Même promenade pour le Pain de Christophe Vasseur. Les pavés entiers se baladent, tranchés à la demande : c’est nouveau, un peu partout, comme chez Saturne, le service du pain.
Après ces présentations brutes, on s’ouvre l’appétit avec un papier jambon avec une mini tartine de lard de colonata. Puis arrive dans la De Buyer en acier, une belle poêlée de jolies crevettes grises. Fourchette minimaliste, doigts obligatoires. Je continue à aimer cette brutalité simple. Philippe est affligé! Pour lui, le + du cuisinier, c’est de cuisiner, préparer, apprêter. Pour moi, l’excellence du produit excellemment bien cuit, simplement mis en scène, c’est l’essentiel. Mais les doigts dans les crevettes, Boé est convaincu : c’est bon! Très bon!
Les plats sont annoncés par les produits : agneau, artichauts, truffe, fromages, chocolat café brioche, etc. « St Jacques, salsifis, truffes » pour elle, « sole meunière, endives, truffes » pour lui. La carte se divise en « héritage », « collection d’hiver », « desserts ». Et là, ca dérape. Ducasse n’a pas tenu : la cuisine se sophistique, la sole est trop cuite, le service surjoue ! Je préfère croire qu’Alain Ducasse n’a pas osé. Car la cuisine essentielle d’Alain Ducasse existe: au Louis XV, à Monaco, où Franck Cerutti ne rigole vraiment pas avec le produit! magnifiques démos
A Paris , on attendait l’essentiel, on a le minimum. Une pince à linge sur la table d’un palace ne suffit pas à être radical.

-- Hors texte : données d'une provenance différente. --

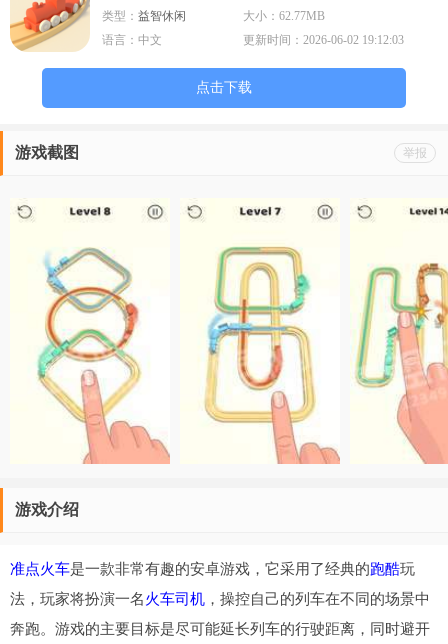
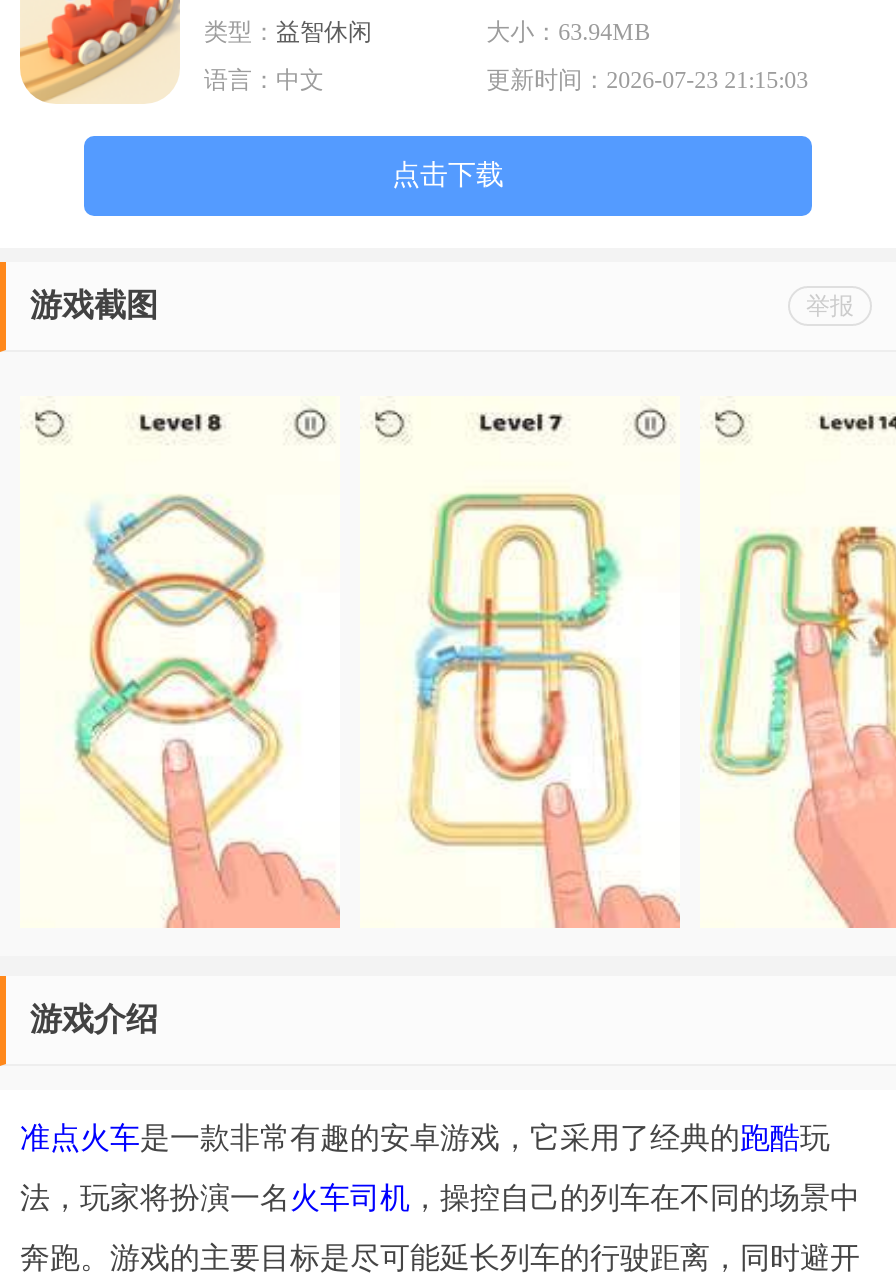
- 大小：62.77MB
+ 大小：63.94MB

- 更新时间：2026-06-02 19:12:03
+ 更新时间：2026-07-23 21:15:03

Avec le café, j’ai juste pris un bout de nougat avec mon café. Fine tranche moelleuse et pleine de miel, de grosses pistaches et des fruits confits goûteux, la petite bouchée qui vous fait fondre et vous transporte instantanément dans la nature ducassienne. L’envie d’en reprendre encore de cet indispensable qui vous laisse le souvenir. Philippe Boé,lui, était déjà parti.
Il était là l’essentiel.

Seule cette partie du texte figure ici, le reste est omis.